All lines below containing "width" are to be listed.

Dataset excerpts Start Marker

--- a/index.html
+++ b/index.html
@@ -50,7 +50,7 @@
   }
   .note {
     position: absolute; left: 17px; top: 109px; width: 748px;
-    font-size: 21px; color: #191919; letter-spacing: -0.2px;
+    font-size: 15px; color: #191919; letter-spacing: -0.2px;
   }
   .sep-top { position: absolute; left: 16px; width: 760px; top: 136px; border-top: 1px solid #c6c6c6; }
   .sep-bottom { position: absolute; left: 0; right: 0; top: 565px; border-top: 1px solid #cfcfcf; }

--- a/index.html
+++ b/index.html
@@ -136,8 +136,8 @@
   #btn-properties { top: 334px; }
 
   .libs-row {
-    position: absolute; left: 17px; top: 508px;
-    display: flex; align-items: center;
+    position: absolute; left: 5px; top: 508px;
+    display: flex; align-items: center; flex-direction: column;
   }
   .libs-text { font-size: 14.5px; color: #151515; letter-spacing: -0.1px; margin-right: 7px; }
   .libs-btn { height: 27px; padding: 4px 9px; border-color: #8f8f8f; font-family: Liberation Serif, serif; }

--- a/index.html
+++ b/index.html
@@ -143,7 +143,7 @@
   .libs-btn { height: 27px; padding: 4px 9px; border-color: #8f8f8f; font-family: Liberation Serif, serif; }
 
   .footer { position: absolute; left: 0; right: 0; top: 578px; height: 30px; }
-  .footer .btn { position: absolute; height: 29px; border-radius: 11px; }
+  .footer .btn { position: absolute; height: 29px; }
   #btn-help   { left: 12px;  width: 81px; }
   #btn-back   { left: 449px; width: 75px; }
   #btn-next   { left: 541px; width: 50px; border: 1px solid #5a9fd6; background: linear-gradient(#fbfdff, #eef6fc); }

Dataset excerpts End Marker
Dataset excerpts Start Marker

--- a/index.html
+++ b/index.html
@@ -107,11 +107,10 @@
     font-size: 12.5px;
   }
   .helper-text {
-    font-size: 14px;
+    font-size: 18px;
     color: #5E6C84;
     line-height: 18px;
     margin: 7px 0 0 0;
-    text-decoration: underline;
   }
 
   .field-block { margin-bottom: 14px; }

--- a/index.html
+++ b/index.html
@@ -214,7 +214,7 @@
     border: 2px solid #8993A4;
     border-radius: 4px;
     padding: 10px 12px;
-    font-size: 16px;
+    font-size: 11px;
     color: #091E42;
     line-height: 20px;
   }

Dataset excerpts End Marker

> **Task response**
     position: absolute; left: 17px; top: 109px; width: 748px;
   .sep-top { position: absolute; left: 16px; width: 760px; top: 136px; border-top: 1px solid #c6c6c6; }
   #btn-help   { left: 12px;  width: 81px; }
   #btn-back   { left: 449px; width: 75px; }
   #btn-next   { left: 541px; width: 50px; border: 1px solid #5a9fd6; background: linear-gradient(#fbfdff, #eef6fc); }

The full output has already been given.